BEGIN Data listing

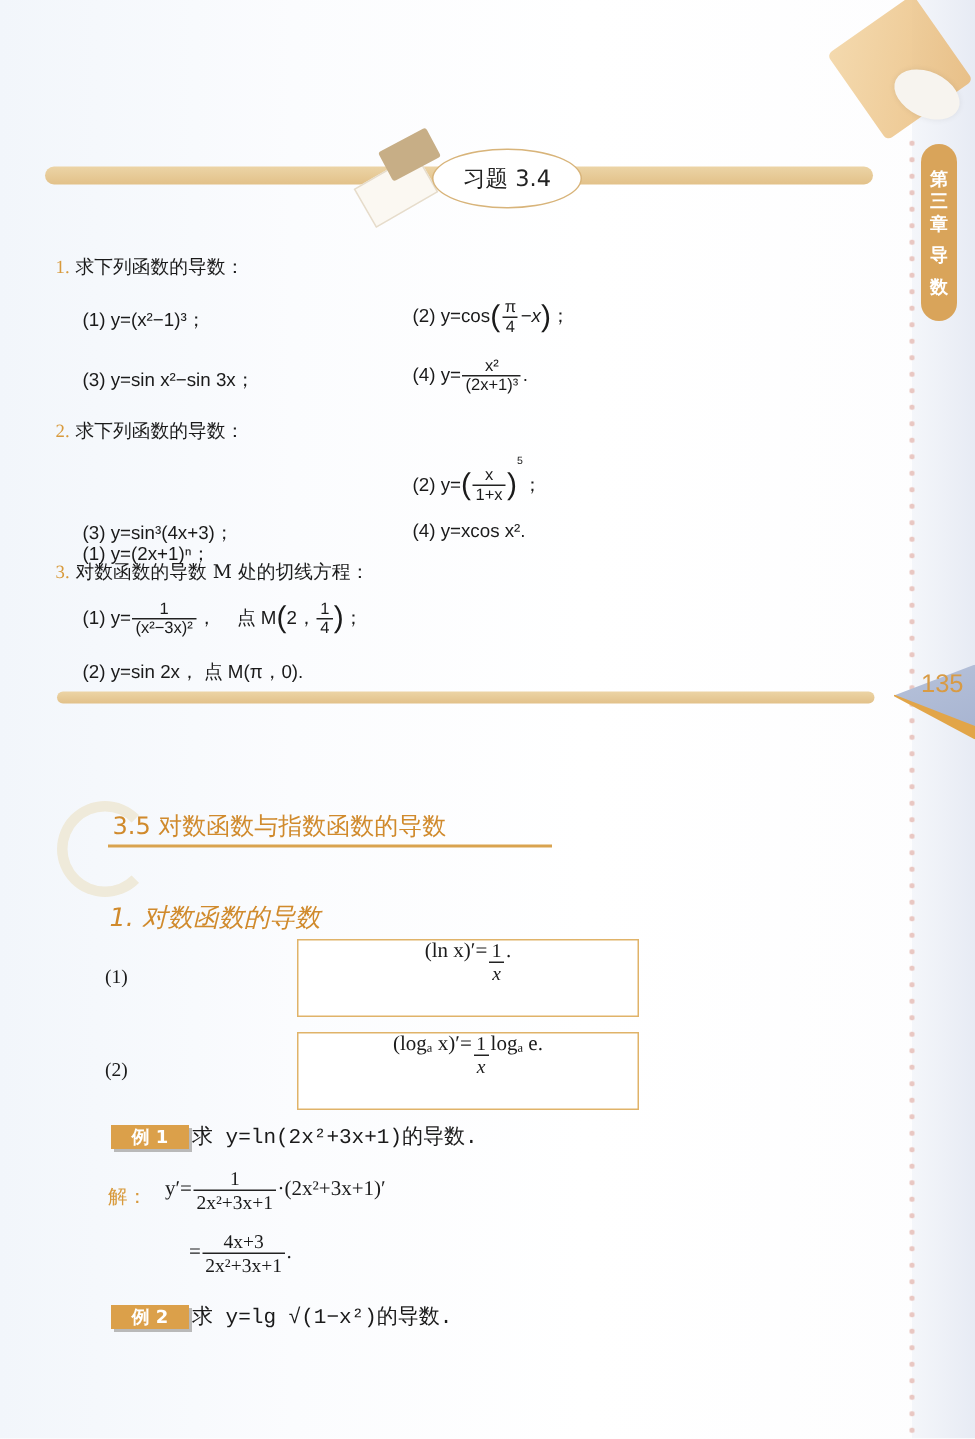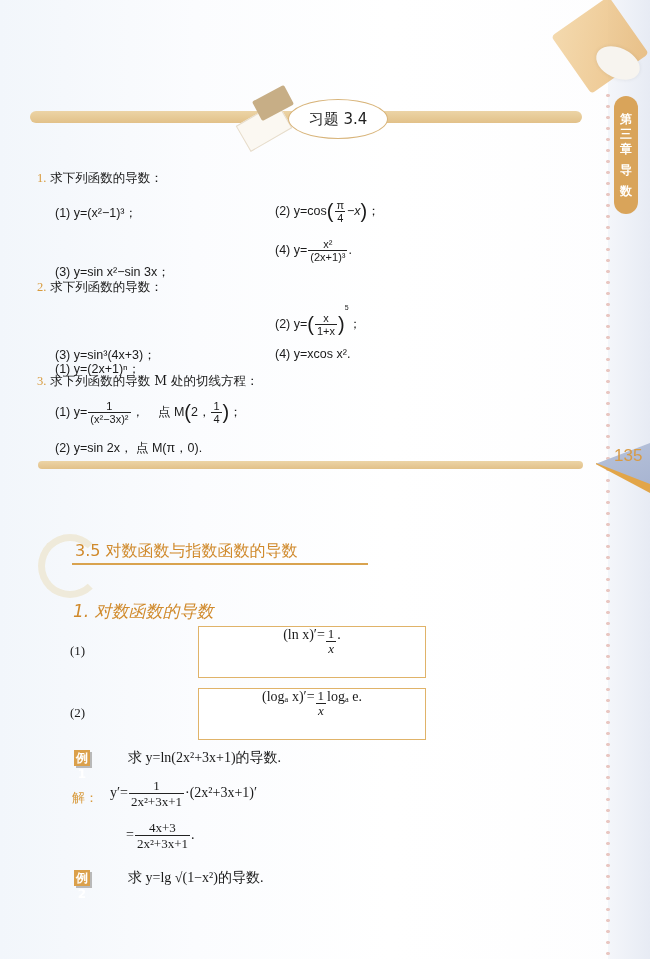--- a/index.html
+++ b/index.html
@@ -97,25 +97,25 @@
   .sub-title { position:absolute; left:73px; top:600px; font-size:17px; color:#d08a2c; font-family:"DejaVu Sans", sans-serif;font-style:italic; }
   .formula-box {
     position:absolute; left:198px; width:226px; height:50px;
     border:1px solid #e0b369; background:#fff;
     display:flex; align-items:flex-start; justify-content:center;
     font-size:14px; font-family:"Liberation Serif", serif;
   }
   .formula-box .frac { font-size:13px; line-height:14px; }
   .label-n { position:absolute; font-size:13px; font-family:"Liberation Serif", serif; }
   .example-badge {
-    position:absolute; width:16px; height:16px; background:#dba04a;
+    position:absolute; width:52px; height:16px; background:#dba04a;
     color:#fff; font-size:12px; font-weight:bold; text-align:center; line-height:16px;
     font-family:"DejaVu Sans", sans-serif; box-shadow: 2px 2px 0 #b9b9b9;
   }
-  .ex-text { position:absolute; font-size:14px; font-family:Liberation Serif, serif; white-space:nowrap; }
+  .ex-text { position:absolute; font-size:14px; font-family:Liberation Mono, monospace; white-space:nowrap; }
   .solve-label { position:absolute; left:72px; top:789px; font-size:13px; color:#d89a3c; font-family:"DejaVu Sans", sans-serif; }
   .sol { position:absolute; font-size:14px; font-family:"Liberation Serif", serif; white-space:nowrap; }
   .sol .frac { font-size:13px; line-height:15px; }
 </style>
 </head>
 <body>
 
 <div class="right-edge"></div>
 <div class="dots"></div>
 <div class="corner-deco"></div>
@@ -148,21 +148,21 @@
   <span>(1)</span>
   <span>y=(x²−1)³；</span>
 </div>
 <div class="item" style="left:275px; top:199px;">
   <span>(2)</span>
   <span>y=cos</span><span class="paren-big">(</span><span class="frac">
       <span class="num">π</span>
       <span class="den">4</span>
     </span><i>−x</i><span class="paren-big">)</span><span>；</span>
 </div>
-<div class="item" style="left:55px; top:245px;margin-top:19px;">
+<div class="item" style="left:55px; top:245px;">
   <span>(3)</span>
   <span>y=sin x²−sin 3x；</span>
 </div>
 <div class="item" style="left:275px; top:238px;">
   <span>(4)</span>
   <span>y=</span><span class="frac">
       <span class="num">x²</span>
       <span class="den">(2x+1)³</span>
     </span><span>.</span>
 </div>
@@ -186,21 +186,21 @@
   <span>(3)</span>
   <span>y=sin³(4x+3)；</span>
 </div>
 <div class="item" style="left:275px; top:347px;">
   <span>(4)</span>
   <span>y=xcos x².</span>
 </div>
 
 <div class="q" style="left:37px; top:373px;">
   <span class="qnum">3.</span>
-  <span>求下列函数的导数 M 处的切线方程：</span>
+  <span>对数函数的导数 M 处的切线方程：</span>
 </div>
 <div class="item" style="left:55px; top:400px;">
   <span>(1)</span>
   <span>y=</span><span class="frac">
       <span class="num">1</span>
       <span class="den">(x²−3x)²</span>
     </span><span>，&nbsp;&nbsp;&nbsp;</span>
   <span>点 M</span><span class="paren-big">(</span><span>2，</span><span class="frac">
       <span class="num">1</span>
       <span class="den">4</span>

END Data listing

▶ [Task prompt]: Leave out any pictures and return exactly the lines from the beginning of the data through the line with "display:flex; align-items:flex-start; justify-content:center;", inclusive.

▶ [Reply to the task]:
--- a/index.html
+++ b/index.html
@@ -97,25 +97,25 @@
   .sub-title { position:absolute; left:73px; top:600px; font-size:17px; color:#d08a2c; font-family:"DejaVu Sans", sans-serif;font-style:italic; }
   .formula-box {
     position:absolute; left:198px; width:226px; height:50px;
     border:1px solid #e0b369; background:#fff;
     display:flex; align-items:flex-start; justify-content:center;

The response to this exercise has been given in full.